** Data extract follows **

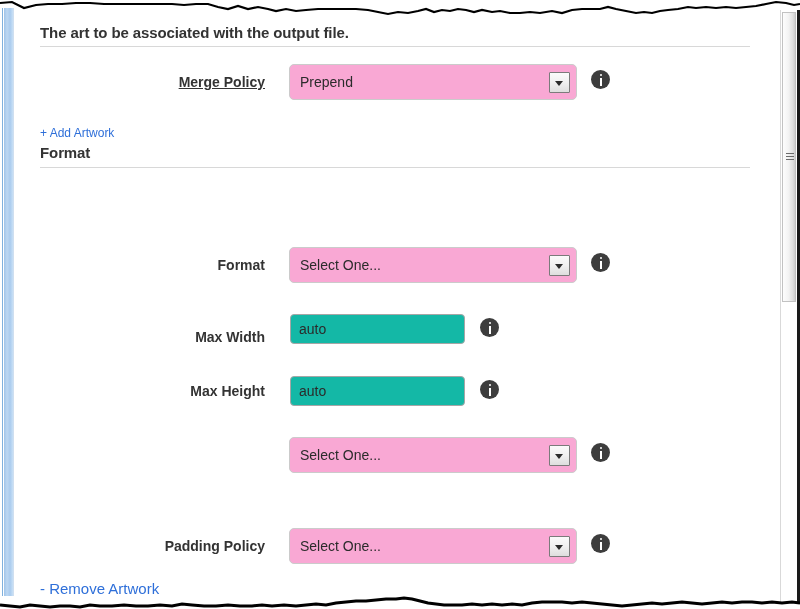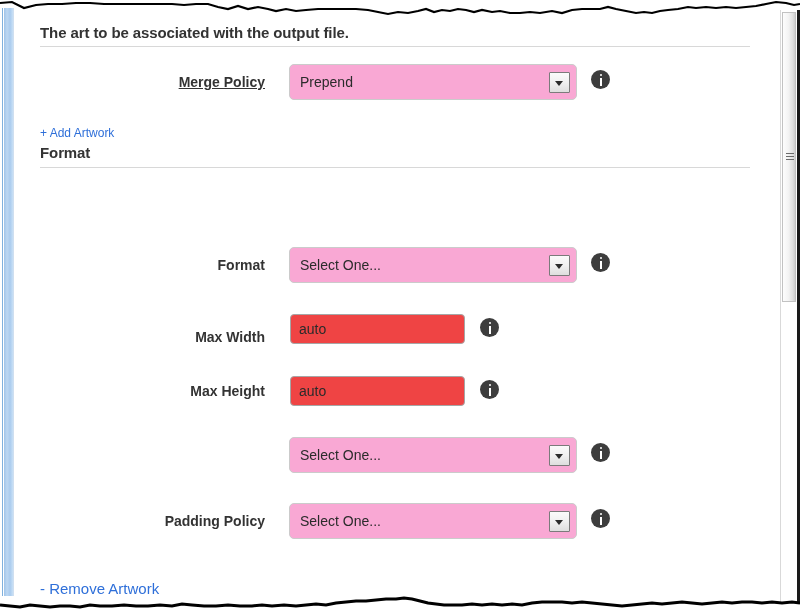--- a/index.html
+++ b/index.html
@@ -153,21 +153,21 @@
     font-size: 14px;
     font-weight: bold;
     color: #333333;
     white-space: nowrap;
   }
 
   
   .txt {
     position: absolute;
     box-sizing: border-box;
-    background: #ef4444;
+    background: #14b8a6;
     border: 1px solid #a6a6a6;
     border-radius: 4px;
     height: 30px;
     font-family: "Liberation Sans", sans-serif;
     font-size: 14px;
     color: #2b2b2b;
     padding: 0 8px;
     line-height: 28px;
     outline: none;
   }
@@ -317,21 +317,21 @@
     <div class="row" style="top:437px;">
       <div class="sel" style="left:289px; top:0px; width:288px;">
         <span class="sel-text">Select One...</span>
         <span class="sel-btn">
           <span class="caret"></span>
         </span>
       </div>
       <div class="info" style="left:591px; top:6px;"></div>
     </div>
 
-    <div class="row" style="top:503px;padding-left:16px;">
+    <div class="row" style="top:528px;padding-left:16px;">
       <div class="field-label" style="top:10px;">Padding Policy</div>
       <div class="sel" style="left:289px; top:0px; width:288px;">
         <span class="sel-text">Select One...</span>
         <span class="sel-btn">
           <span class="caret"></span>
         </span>
       </div>
       <div class="info" style="left:591px; top:6px;"></div>
     </div>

** End of Data extract **

### Description of the task
How many lines in the entries contain the string "border"? Give the number only.

### Task answer
3